Like Karen O before him, he felt that tonight would be the better of the two. “We have high hopes for tonight. Last night was really fun. Don’t get me wrong. If you were here last night, it was a good show. But this is the show that sold out first.” The band wasted no time getting started, beginning with 2007 hit “Get Innocuous” and later the infectious beats of “Tribulations.”
Highlights of the set included “Movement,” during which the crowd became just as raucous as during a straight-ahead rock concert—hands flaying, heads banging.

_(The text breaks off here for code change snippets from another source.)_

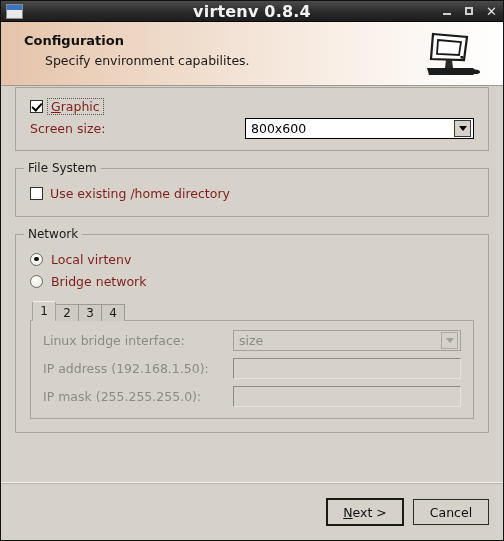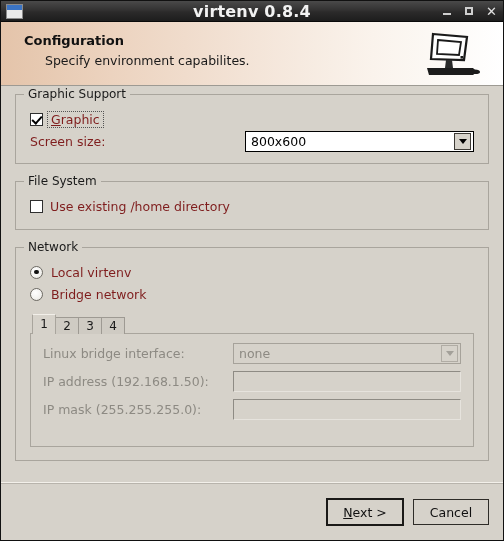"Graphic Support" legend { html: <legend>Graphic Support</legend> -> none }
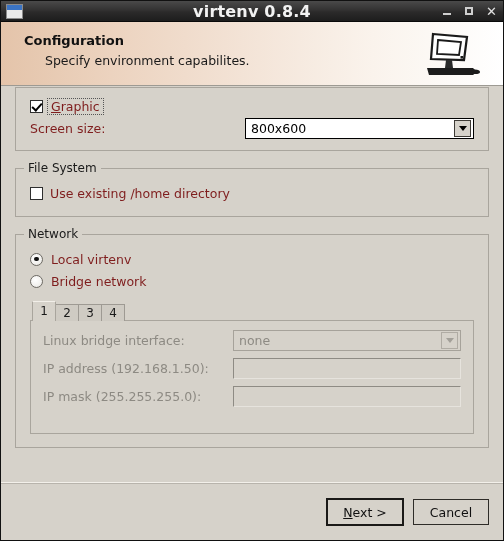"Linux bridge interface:" .tabpanel { padding: 9px 12px 26px 12px -> 9px 12px 11px 12px }
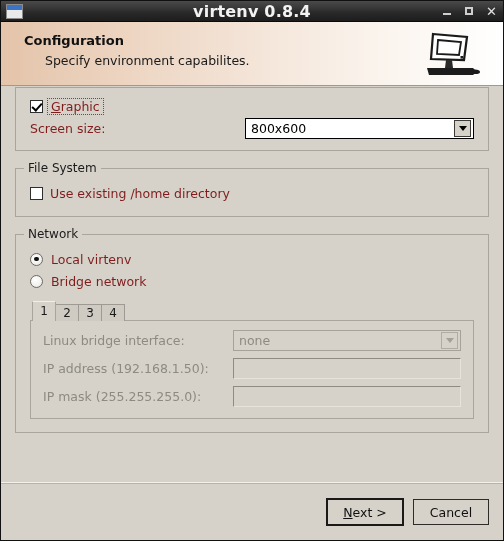"none" span.val { text: none -> size }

Even though YYYs and LCD are not considered the same genre of music, the song’s intensity elicited the same reaction as YYYs’ “Black Tongue.” Of his co-headliner, Murphy said, “We’re very happy to play with the Yeah Yeah Yeahs for the first time in our 18 years of cohabitation.” He then added, “And the best frontman or woman of our era is Karen O,” which was greeted with loud applause.
LCD Soundsystem was apparent in their enjoyment of the night—“We could do this all week!” Murphy remarked. At one point, Murphy raised his fists in triumph next to a smiling Nancy Whang. The set mostly matched that of the previous night, including the American Dream track “How Do You Sleep?”—which had made its live debut at the May 4 show. However, tonight’s audience was treated to “Oh Baby,” during which some in the crowd slow-danced to.
Due to the strict 11 p.m. curfew, Murphy kept dialogue to a minimum toward the end of the night. He observed, “Looks like we can do all three of the last songs,” before turning to the band and exclaiming, “We have to hurry hurry hurry!” Those last three songs—“Emotional Haircut,” “Dance Yrself Clean,” and “All My Friends”—had fans dancing in the aisles and jumping along their seats with passionate energy.
By the end of the night, Murphy explained, “After two years and two weeks, this is our last show in the U.S. for a little bit, while we go and do some other stuff.” The news was met with audible disappointment, to which he joked that they had to “do the other job that bands do: Sit at home and hate themselves.” He concluded the evening with a succinct and sincere “thank you for being a part of it.”